Ce modèle de production et de commercialisation est cependant décrié par plusieurs ONG, associations et collectifs de consommateurs qui y voient un des plus gros exemples de fast fashion (mode jetable) au monde.

"Nous devrions tous et toutes boycotter ce magasin de prêt-à-porter qui est une aberration sociale - humaine - sanitaire et une menace pour les petits commerces de proximité" estime l'association Zéro Déchet Lyon. 

"On est déjà bombardé par leurs publicités et leur marketing agressif sur le web, s'ils s'implantent dans nos villes, c'est délétère pour tous les commerçants locaux qui essaient de faire changer ce système", déclare le groupe lyonnais WedressFair. 

Une affaire qui pose également des questions politiques à Lyon, où la municipalité et la Métropole défendent des valeurs écologistes. Si le maire de Lyon s'est refusé à tout commentaire, Camille Augey, adjointe au maire en charge de l'emploi et de l'économie durable a réagi dans un tweet : 

"Shein, avec ses pratiques sociales et environnementales mortifères, est à l'opposé des valeurs que promeut la ville de Lyon : une activité commerciale respectueuse de l'humain et de la planète, privilégiant la fabrication locale et les produits de qualité et durables" a-t-elle commenté.
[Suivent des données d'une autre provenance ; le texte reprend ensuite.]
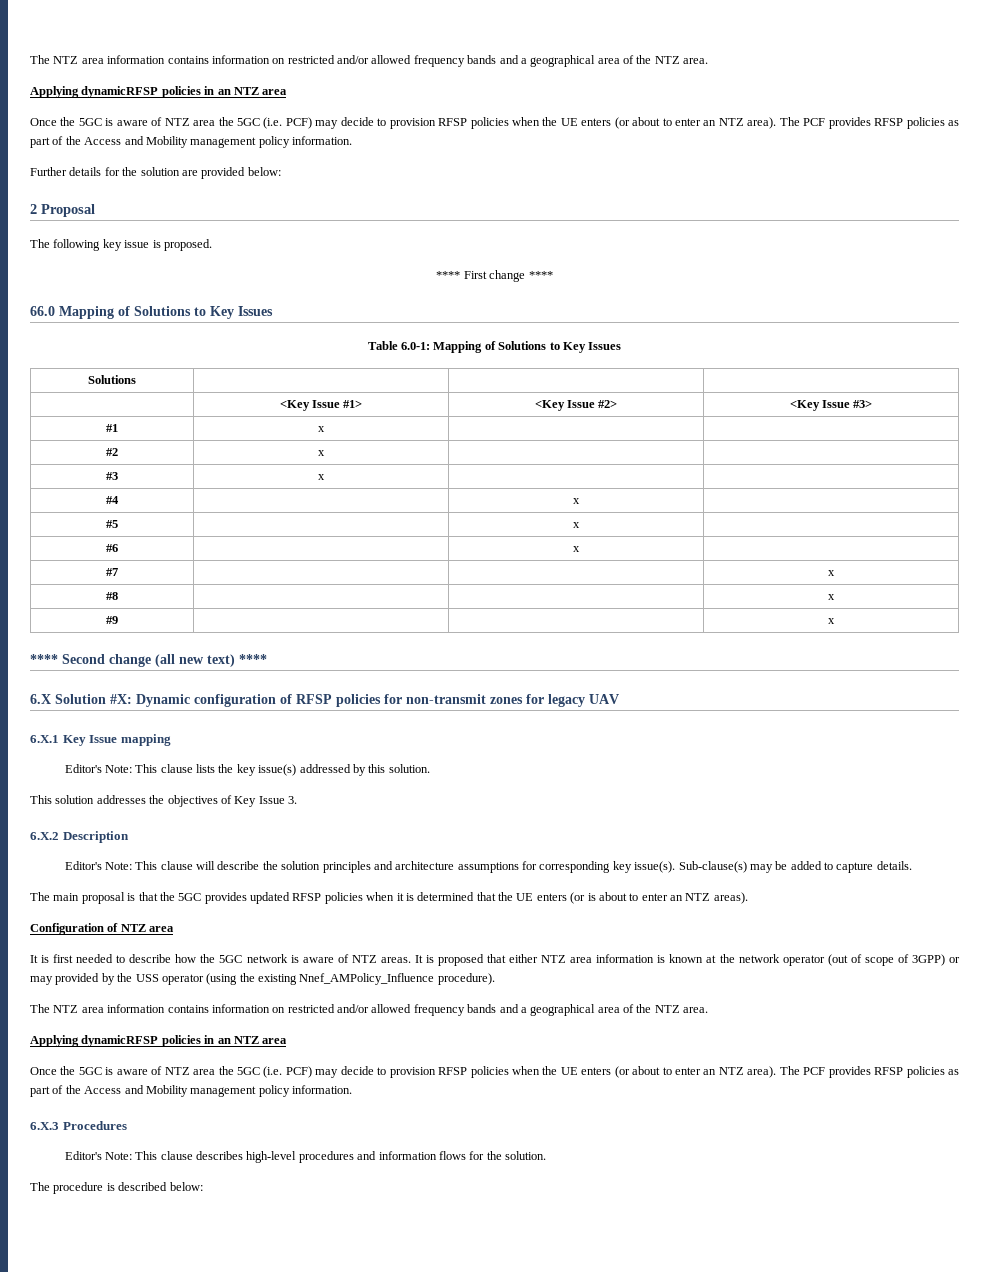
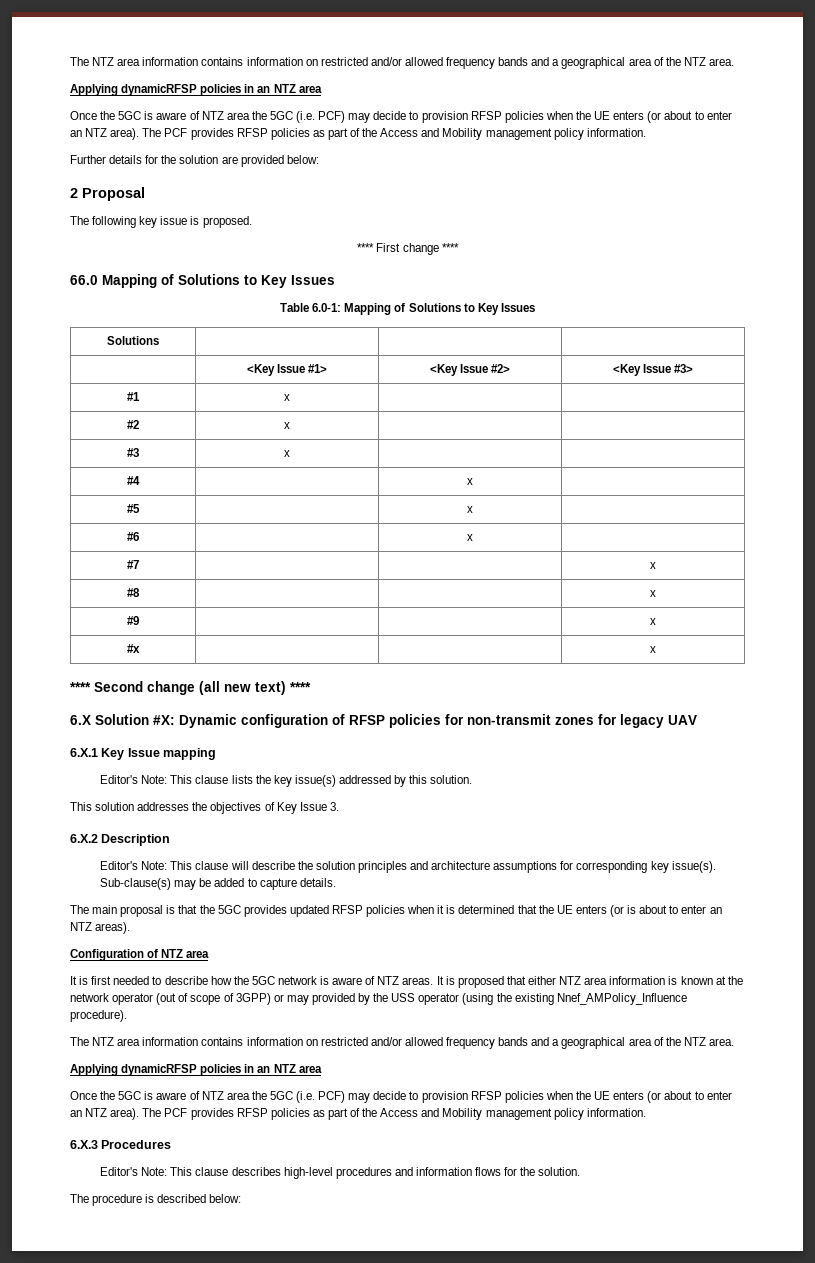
+ #x | | | x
Objectif : redorer l'image de l'entreprise 

"Notre volonté c'est d'apporter la mode à tout le monde et de plaire à tous. Je sais qu'il y a une incompréhension autour de notre marque. Nous devons faire de la pédagogie. On est dans une logique d'amélioration permanente". 

Des efforts insuffisants, selon l'ONG suisse Public Eye, qui a mené plusieurs enquête sur les pratiques de Shein, envers ses salariés. 

"Une nouvelle enquête portant sur dix centres de logistique chinois de Shein, à Guangzhou mais aussi à Foshan et Zhaoqing, montre que le groupe a étendu sa production à d’autres régions pour répondre à la forte demande. Selon des vidéos mises en ligne par des travailleuses et travailleurs sur Douyin, le TikTok chinois, les journées de 10-14 heures y sont aussi la règle, et les salaires dépendent du volume d’articles traités (mesuré au nombre de codes-barres scannés)" précise l'ONG dans sa dernière enquête. 

Réponse du groupe : "Notre force c'est que tous les produits fabriqués sont vendus. On n'est pas parfait mais on explore la circularité, on a lancé une plateforme de seconde main, et on encourage les clients à aller vers une mode plus durable avec un bac au fond du magasin pour laisser leurs anciens vêtements." 

Sur son site, à la rubrique durabilité, l'entreprise affirme : "Nous protégeons les droits humains des travailleurs de nos fournisseurs et partenaires commerciaux. Nous ne contrôlons pas les pratiques de nos fournisseurs et de nos partenaires commerciaux, mais nous choisissons de travailler avec des fournisseurs et des partenaires commerciaux qui partagent notre engagement envers les droits de l'Homme et démontrent que ces droits sont protégés. Nous avons une politique de tolérance zéro pour le travail des enfants, la traite des êtres humains et le travail forcé des migrants" 

Un commerce étiquetable 

Tandis que le modèle fait débat, il trouve ses consommateurs et ses ambassadeurs par millions. Sur YouTube certaines vidéos ont généré des millions de vues et, sur TikTok, les publications mentionnant le hashtag #sheinhaul ont ensemble 8,7 milliards de vues. Par millions, et dans le monde entier, des acheteurs déballent leurs achats devant la caméra et font des essayages instantanés. 

Une stratégie que l'on retrouve à Lyon, où à la veille de l'ouverture officielle au public de la boutique temporaire, plusieurs influenceurs attendaient déjà leur tour pour essayer leurs habits. Autant d'articles portés et diffusés rapidement sur les réseaux sociaux.

Des tentatives de réponses européennes 

L'Union européenne veut renforcer le recyclage des vêtements pour lutter contre les dégâts de la "fast fashion" sur l'environnement, en imposant un code numérique sur chaque produit mis en vente. 

La Commission européenne a adopté en février 2022 une proposition de directive sur le devoir de vigilance des entreprises en matière de durabilité. Une proposition qui "vise à favoriser un comportement durable et responsable des entreprises tout au long des chaînes de valeur mondiales." 

Dans le monde, où la production textile a doublé entre 2000 et 2015, moins de 1% est recyclée.